Fachada de casa abandonada en Puerto Cabello. Fotografía de Jonathan E. Shaw | Flickr

Ficciones y confesiones

LA PLATA DE NOSTROMO (1)

Ya mi abuela Concha me había hablado de la plata enterrada en una de las islas que flotan frente a Puerto Cabello. Nacida y criada en el Puerto, conocía todas las historias, verídicas o fantásticas, más de las primeras, porque mi abuela era una mujer seria y nada amiga de cuentos fantásticos, como su hermana, mi tía Loreta. De acuerdo con una tradición verídica, que fue la que, en parte, utilizó Conrad para su novela, un viejo marino italiano, enloquecido por el alcohol y la muerte de su amada, una prostituta de Taborda, se robó una gran cantidad, millones de dólares, en el cambio actual, en lingotes de plata y la enterró en una de las tres islas. Nostromo, el hombre de carne y huesos, no el personaje literario, ha estado relacionado con mi familia desde hace más de cien años. Por lo menos desde que mi abuelo, antes de 1898, lo había conocido en un café de la Habana. De origen catalán, el padre de mi madre, había llegado, con grado de sub-oficial del ejército español, a combatir a los insurgentes de Martí y Maceo. En uno de sus días libres se había encontrado con el marino italiano que había llegado por unos días desde Venezuela para la adquisición de una fragata. No les fue difícil simpatizar. Ambos exiliados, sin una patria definida, y con la mirada puesta en un horizonte no del todo claro. Después de la catastrófica derrota de España, mi abuelo, animado por las revelaciones de su amigo, decidió viajar Venezuela y radicarse en Puerto Cabello, donde habría de conocer a mi abuela.  No hay que decir que, a pesar de sus reiteradas exploraciones a las islas, nunca encontró rastro del enorme cargamento de plata. No obstante, Nostromo, me contaba mi abuela, se le presentó a mi abuelo finales de su vida, como un fantasma. Se les oía conversar en mitad de la noche, e incluso ella participó en una de esas conversaciones, “Era la voz de alguien que había bebido demasiado. No me gustaba, y tal vez por eso no me salió más. A tu abuelo sí, se querían como viejos amigos, y siempre estaban hablado de la plata enterrada. Eso no tenía nada de raro. En esa época, en Puerto Cabello, los fantasmas andaban por todas partes. Se podía decir que cada casa tenía el suyo. Casi nadie tenía radio y los fantasmas no nos daban miedos. Eran como conocidos, solo que estaban muertos”.

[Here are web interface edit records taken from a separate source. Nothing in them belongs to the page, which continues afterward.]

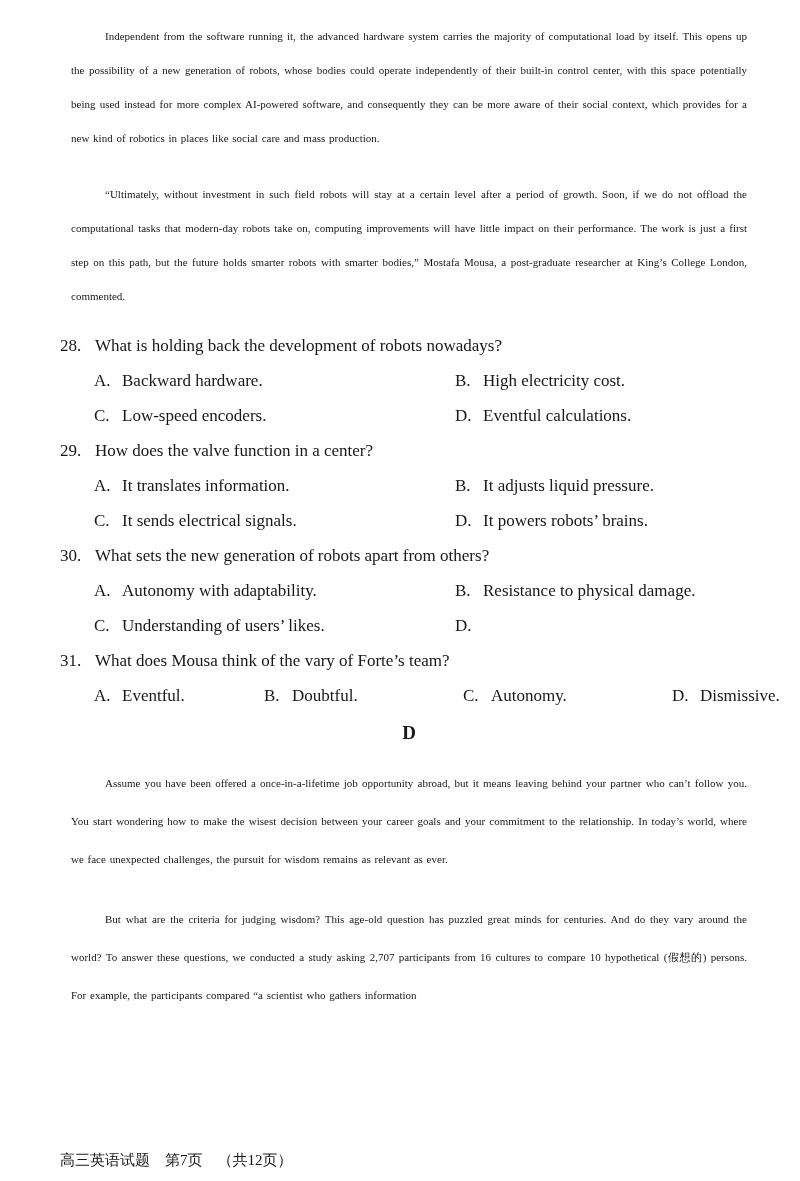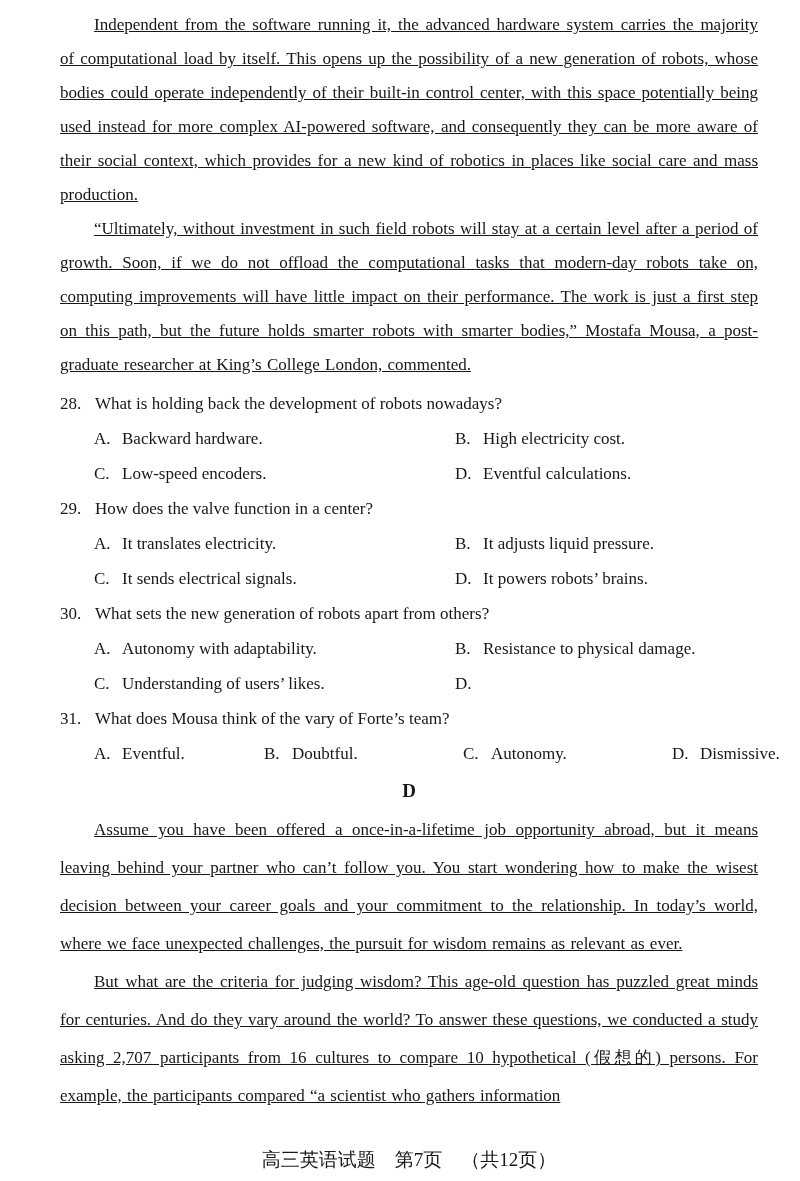"Independent from the software running" .para { font-size: 17px -> 11px; margin: 0 -> 11px; text-decoration: underline -> none }
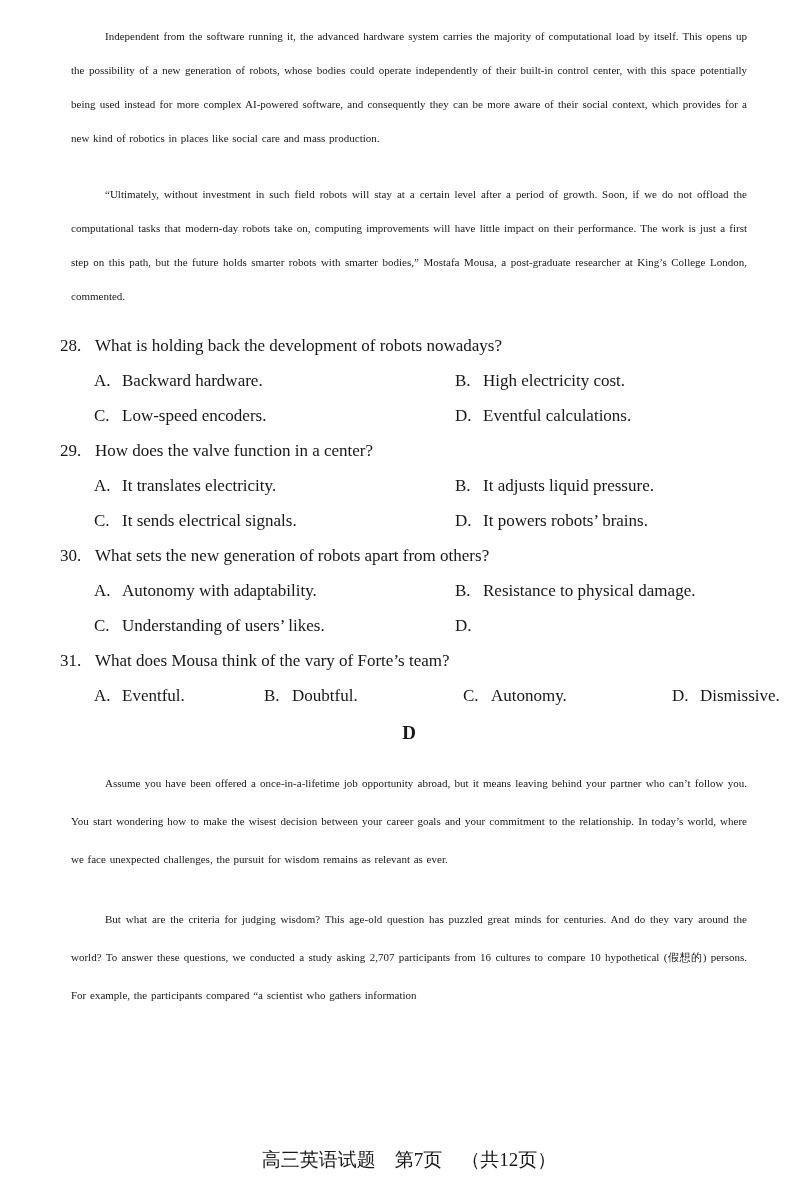"It translates electricity." span.opt-text { text: electricity -> information }
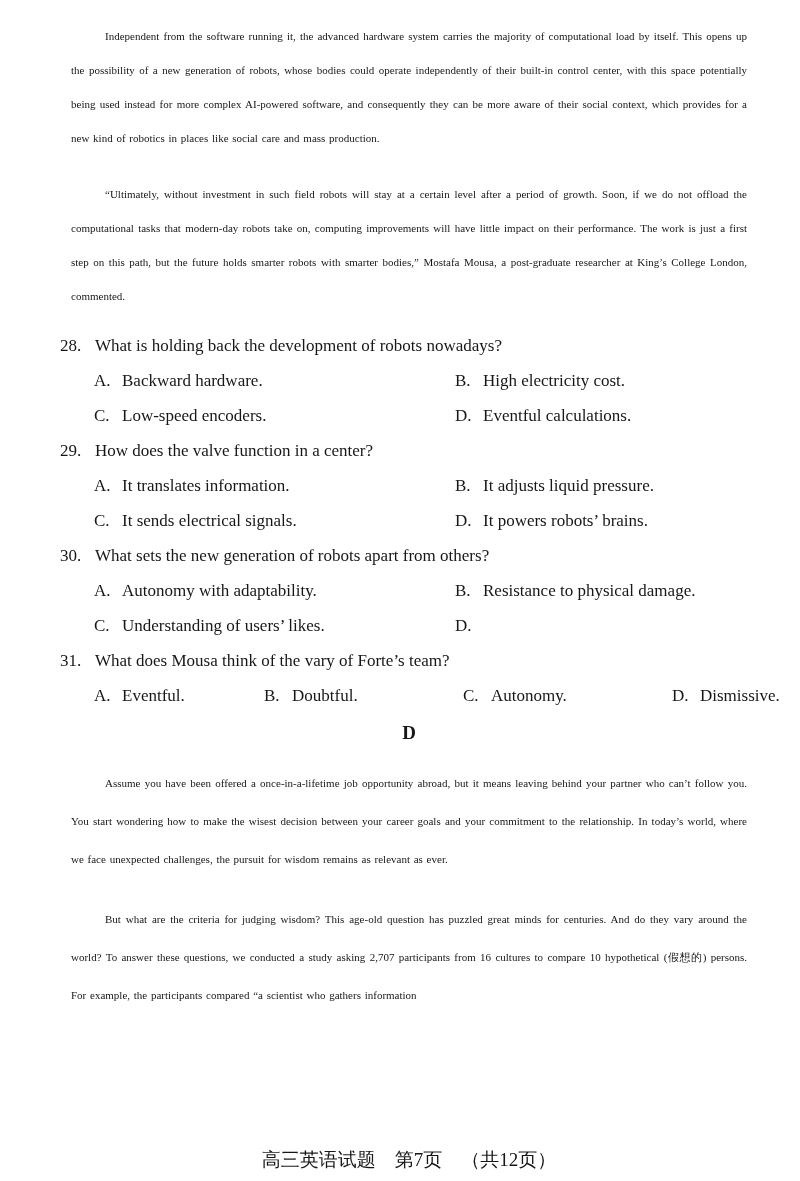"高三英语试题 第7页 （共12页）" .footer { font-size: 19px -> 15px; text-align: center -> none }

Milán, viernes 10 de febrero de 2023

Ha pasado esta semana, o hemos pasado frente a ella, como viajeros que van en posta. Una de las experiencias más notables de la alta edad es con el tiempo. Que lo percibe uno como alucinación, algo irreal y fantástico. El sueño y la realidad desdibujan sus límites y se va deteriorando lentamente nuestra identidad. Recordamos menos y, en consecuencia, somos menos. La asimetría es irreversible e inquietante. Con el pasado, que no recordamos, se va reduciendo el futuro que no viviremos. A cualquier edad es así sólo que ahora el absurdo tiene no poco de agobiante y mucho de cruel.